Sampling is a common statistics technique used, for instance, for political or opinion polls. If a researcher wants to determine the most popular way of commuting to work in the US, they will not need to talk to every American citizen. Instead, they can select a representative group of 1,000 people, hoping it will be enough to make the results accurate.
In web analytics, sampling works in a very similar way. Only a subset of your traffic is selected and analyzed, and that sample is used to estimate the overall results.
What are data sampling methods?
Samples come in different shapes and sizes, as there are various data sampling methods. You can divide them into probability and non-probability sampling.
- Probability sampling is an approach in which you choose samples based on various statistical methods. You select random numbers corresponding to points (users) in the data set and ensure that everyone in your set has an equal chance of getting selected.
This method provides the best chance to create a representative sample.
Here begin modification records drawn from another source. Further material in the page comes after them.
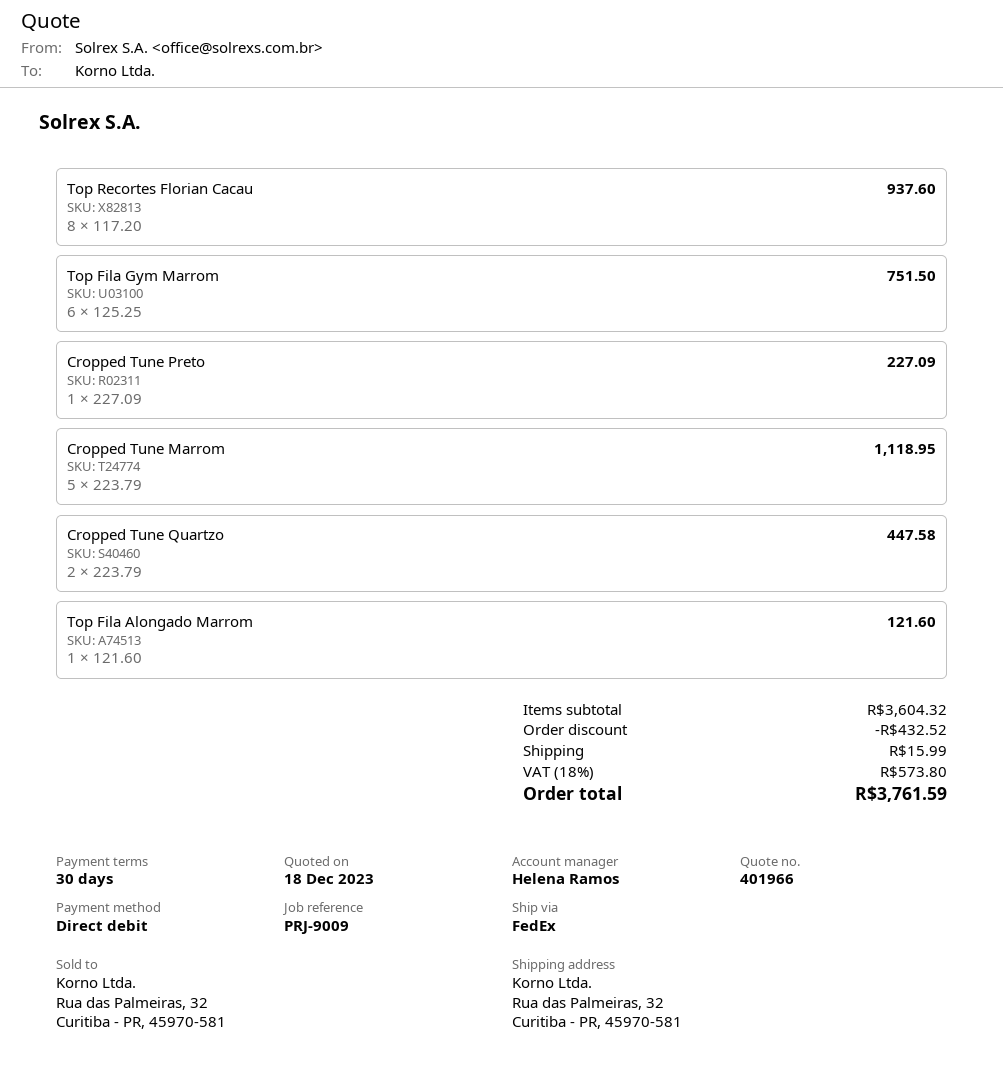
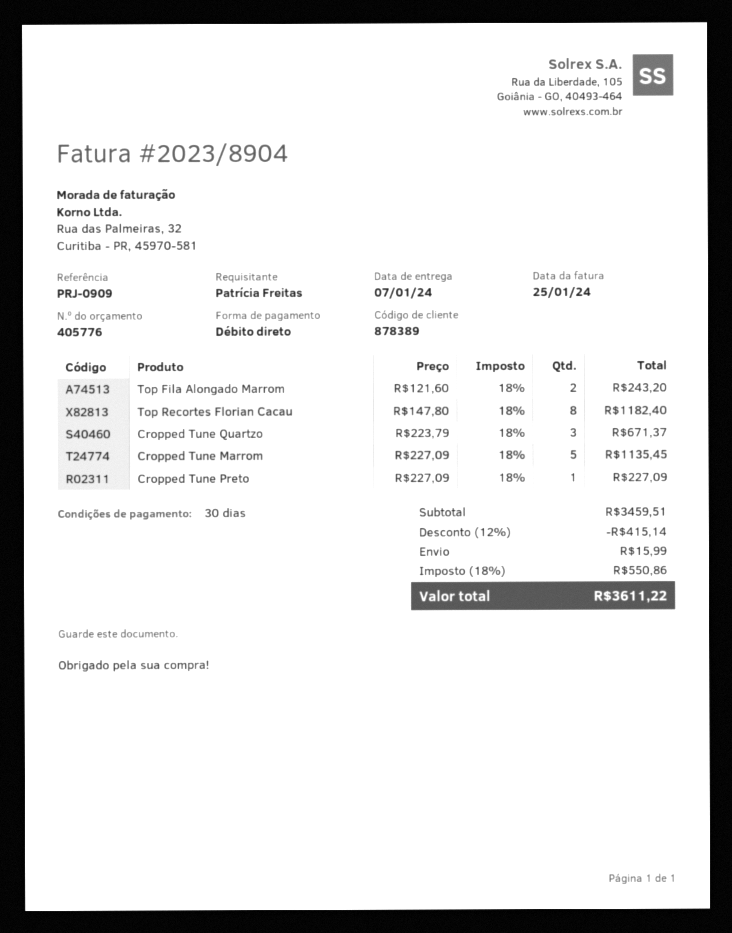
quote number: 401966 -> 405776
reference: PRJ-9009 -> PRJ-0909
Top Recortes Florian Cacau: 8 x 117.20 = 937.60 -> 8 x 147.80 = 1182.40
Top Fila Gym Marrom: 6 x 125.25 = 751.50 -> none
Cropped Tune Marrom: 5 x 223.79 = 1118.95 -> 5 x 227.09 = 1135.45
Cropped Tune Quartzo: 2 x 223.79 = 447.58 -> 3 x 223.79 = 671.37
Top Fila Alongado Marrom: 1 x 121.60 = 121.60 -> 2 x 121.60 = 243.20
subtotal: 3604.32 -> 3459.51
discount: 432.52 -> 415.14
tax: 18% = 573.80 -> 18% = 550.86
total: 3761.59 -> 3611.22

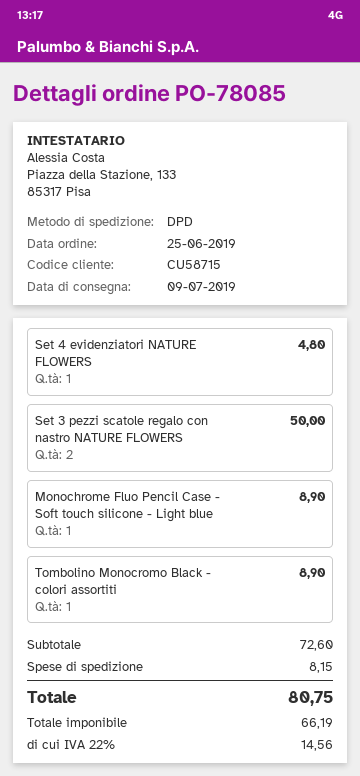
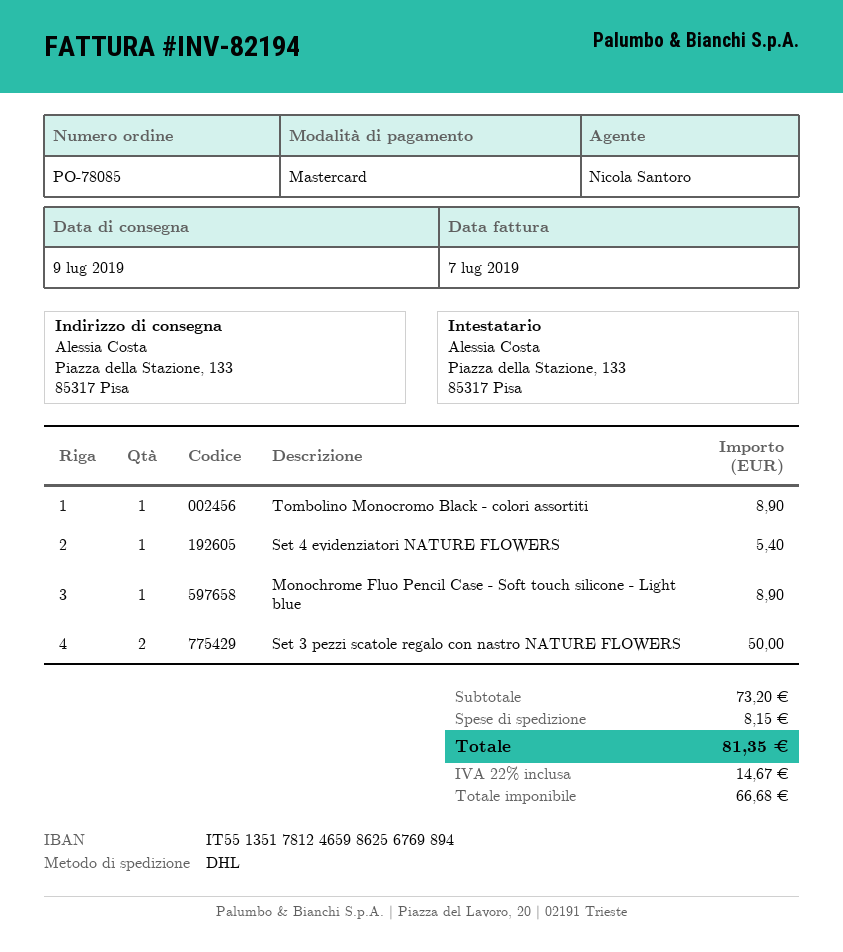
shipping method: DPD -> DHL
Set 4 evidenziatori NATURE FLOWERS: 1 for 4.80 -> 1 for 5.40
subtotal: 72.60 -> 73.20
net: 66.19 -> 66.68
tax: 22% = 14.56 -> 22% = 14.67
total: 80.75 -> 81.35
- Non-probability sampling is an approach where you determine a data sample based on the subjective judgment of an analyst. It means that not all points of the population will have a chance to be selected.
Applying this method makes it less probable that the sample accurately illustrates the larger population.
Issues with sampled data
Data sampling is designed to speed up reporting in web analytics, but depending on the circumstances and sampling approach, it may cause issues.
Issues with the sampled data might include the following:
- Not representative samples: Some tools, like Google Analytics, have limits when it comes to data collection, and are sampling data from a certain point, no matter how much traffic you have. This means that the bigger your website grows, the less accurate your reports become.
For example, if your site generates 60 million hits per month and 60,000 visits per day, sampling can limit you to 10 million hits per month and 10,000 visits per day or less. This makes it impossible to obtain a decent representation of your data. And the more your website grows, the more skewed your reports will become.
- Performance issues and accuracy:
- Working on larger sample sizes can lower the speed at which your reports are created. A larger sample size may take more time to process, but will bring more accurate results.
- The small sample size speeds up the loading of the report, but at the cost of accuracy. If you limit the sample, you might not be able to see actual patterns. You could miss out on opportunities you would otherwise have noticed if you saw the whole picture.
- Sampling errors: Samples can have errors. Errors may occur due to high variation in a particular metric in a given date range. Or they could be due to an overall low volume of a given metric in proportion to visits. For example, if your site has an extremely low transaction count compared to total visits, sampling may cause significant discrepancies.
That said, there will always be a mismatch between various analytics platforms. According to some experts, 5% is an acceptable threshold.
Web data sampling may result in far less accurate reports and can hide crucial insights from your data, directly impacting business efficiency.
Data sampling in Google Analytics
Google Analytics platforms such as Universal Analytics, Google Analytics 360 (GA 360), and new Google Analytics 4 (GA4) use probability sampling. It means your data is aggregated and delivered as a random data set. A few things have changed with the launch of Google Analytics 4 (GA4), but the concept remains the same.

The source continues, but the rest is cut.